I don't keep treehoppers but I have seen people keep them in a container with a small plant inside (tomato plant, etc.).


----------



## Timor (Mar 18, 2011)

OK. Is that what they get their phloem sap from then? Or is there another way they feed them and the tomato plant is just for it to be on?

Thanks

Timor


----------



## Ntsees (Mar 18, 2011)

Timor said:


> OK. Is that what they get their phloem sap from then? Or is there another way they feed them and the tomato plant is just for it to be on?


The tomato plant is just an example but you could use whatever plant you want (I'm talking about an entire plant that's growing in a pot). Hmm, I don't understand why you would say that "is there another way they feed them and the tomato plant is just for it to be on". You should know that all plants have phloem and so yes, the plant is what they will feed on (in addition to being something for them to be on too).


----------



## Timor (Mar 18, 2011)

I know that all plants have phloem inside them although I wasn't sure about how much they have. Like do some plants have more than others and was just curious if they feed on tomato plant or if there is not enough sap or something.

Thanks

Timor


----------



## geckoboy3 (Mar 18, 2011)

Timor said:


> I know that all plants have phloem inside them although I wasn't sure about how much they have. Like do some plants have more than others and was just curious if they feed on tomato plant or if there is not enough sap or something.
> 
> Thanks
> 
> Timor


It should be able to support a few. But, if it starts wilting, replace it. Additional waterings also help regenerate 'sap'.


----------



## Timor (Mar 18, 2011)

OK. That's great. I have a swiss cheese plant in my room which is quite large. Would that work well or are there any species of plants which have more sap?

Thanks for the replies  Still found no one who could catch some for me  

Are there any other American insect forums I could check out?

Timor


----------



## geckoboy3 (Mar 18, 2011)

Timor said:


> OK. That's great. I have a swiss cheese plant in my room which is quite large. Would that work well or are there any species of plants which have more sap?
> 
> Thanks for the replies  Still found no one who could catch some for me
> 
> ...


Any plant that could cope to the juices being sucked out of it would work well. Although I have never seen them for sale, I've collected some in Texas... were cool, but that was a few years back.


----------



## Timor (Mar 18, 2011)

OK. Will have to see if anyone else on this forum can find some  

Thanks for the help

If anyone knows a good plant to use then please just write  

Timor


----------



## geckoboy3 (Mar 18, 2011)

I had bramble and mulberry around, so I fed them those. That worked well. They also liked a few weeds I planted in there. Can't remember what species though.


----------



## Timor (Mar 19, 2011)

OK. Thanks. I will try to find out what plants have the most phloem sap  

Did the bramble and mulberry ever die out? I mean due to the treehoppers.

Timor


----------



## geckoboy3 (Mar 19, 2011)

Timor said:


> OK. Thanks. I will try to find out what plants have the most phloem sap
> 
> Did the bramble and mulberry ever die out? I mean due to the treehoppers.
> 
> Timor


The bramble had a few stick insects on it, so it died in about a month.
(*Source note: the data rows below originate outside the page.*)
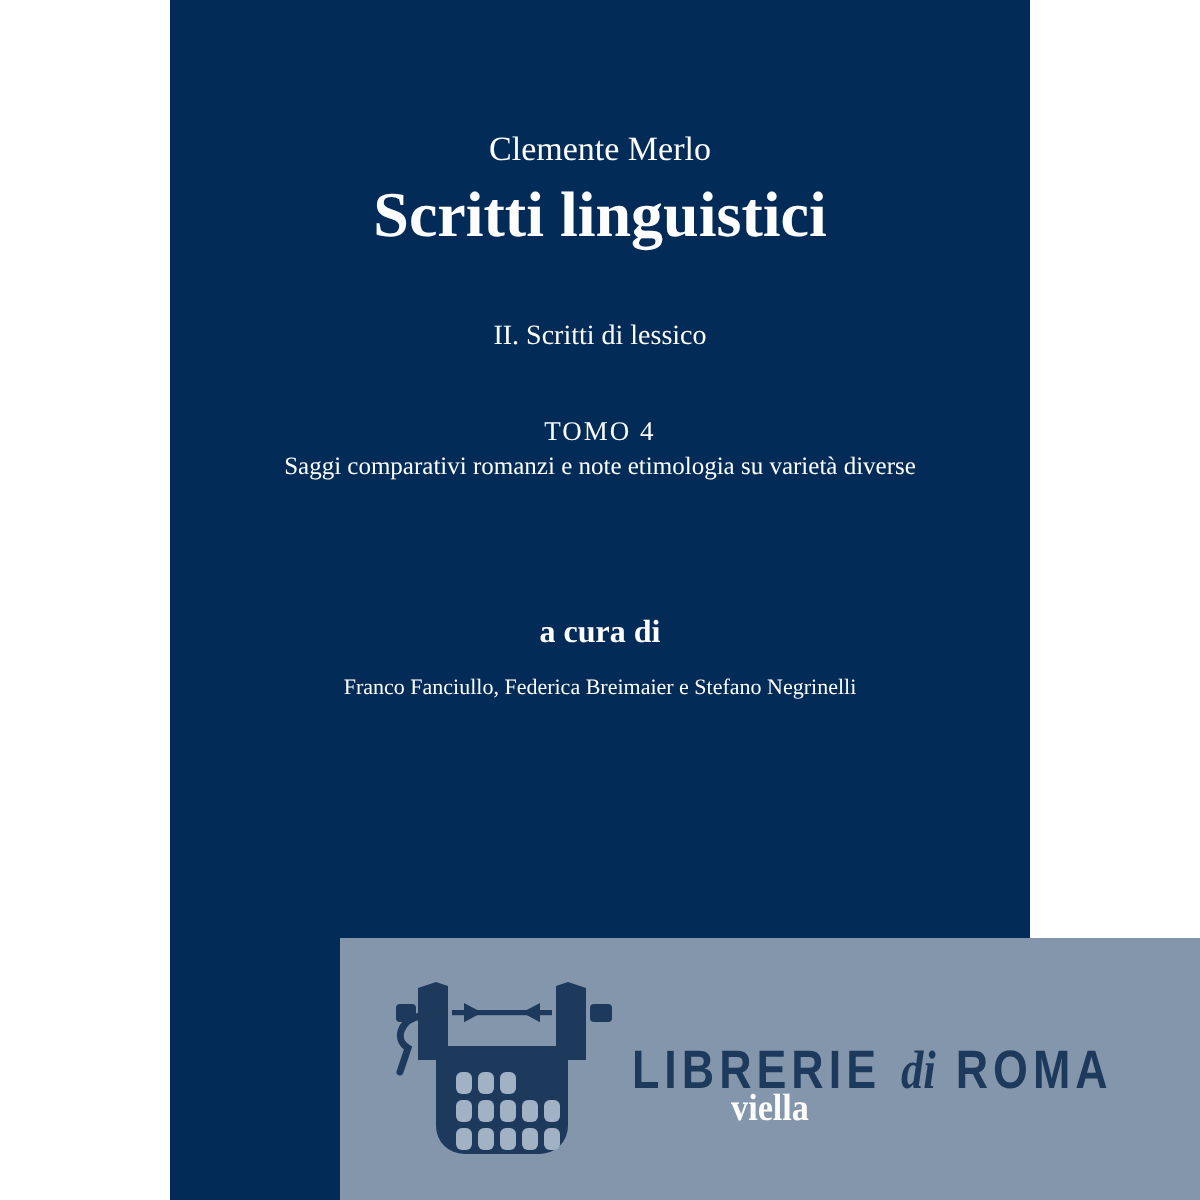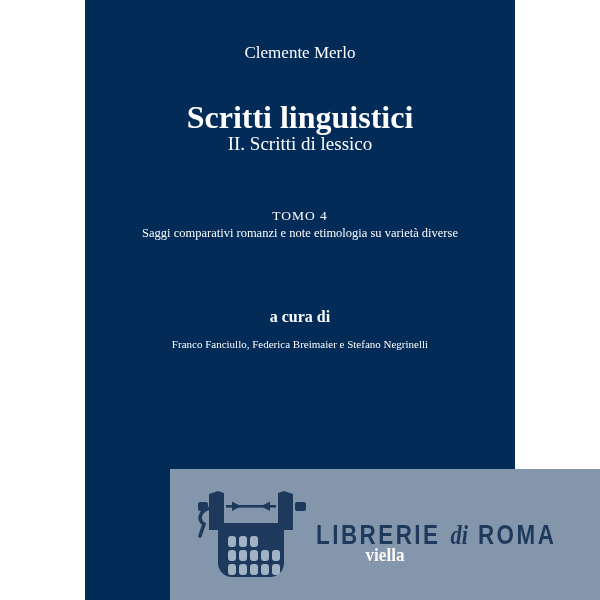--- a/index.html
+++ b/index.html
@@ -28,23 +28,23 @@
     background: var(--cover-bg);
   }
   .cover .line {
     position: absolute;
     left: 0; right: 0;
     text-align: center;
     color: var(--cover-text);
     line-height: 1;
     white-space: nowrap;
   }
-  .author        { top: 44px;  font-size: 17px; }
-  .title         { top: 101px; font-size: 32px; font-weight: bold; }
-  .subtitle1     { top: 134px; font-size: 19px; }
+  .author        { top: 66px;  font-size: 17px; }
+  .title         { top: 91px; font-size: 32px; font-weight: bold; }
+  .subtitle1     { top: 162px; font-size: 14px; }
   .subtitle2     { top: 172px; font-size: 17.5px; }
   .tome          { top: 209px; font-size: 13.5px; letter-spacing: 1px; }
   .tome-subtitle { top: 227px; font-size: 12.5px; }
   .editors-intro { top: 309px; font-size: 16px; font-weight: bold; }
   .editors1      { top: 324px; font-size: 15.5px; }
   .editors2      { top: 339px; font-size: 11px; }
   .collaboration { top: 374px; font-size: 13px; }
 
   .band {
     position: absolute;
The mulberry(s) I had planted in there lived pretty well, 1/10 died up but came up stronger next year. I used hedge-clippers to clip the top, so some went down and became stronger. Since here in so-cal has 'no' winter, I kept them outside.I had two groups: one bramble (and weeds) and one mulberry (and weeds).


----------



## Timor (Mar 19, 2011)

OK. Which one would you say survived best? Also do you know any other species of plants which have a large amount of phloem sap?


----------



## geckoboy3 (Mar 19, 2011)

Timor said:


> OK. Which one would you say survived best? Also do you know any other species of plants which have a large amount of phloem sap?


I assume most anything without a trunk will work, whatever you have on hand. I'd also avoid 'leafy' plants.


----------



## Timor (Mar 19, 2011)

OK. What kind of plant is not 'leafy'?


----------



## nursemelody (May 4, 2011)

Wow! Sure do. One was in the office the other day!







Heck here are ALL my insect pictures:


----------



## Malti (Jul 6, 2011)

Timor did you ever get any?


----------



## Timor (Jul 7, 2011)

No I didn't  

Do you have any available? Or are you curious as you want them too?  

Timor


----------



## Malti (Jul 7, 2011)

last bit mate :lol:


----------



## Timor (Jul 8, 2011)

OK.


----------



## Malti (Jul 8, 2011)

Timor said:


> OK.


do you like stick insects? might be able to offer you some if the eggs I received hatch and survive, if its any consolation


----------



## Timor (Jul 8, 2011)

Thanks for the offer but I'm fine.

Timor


----------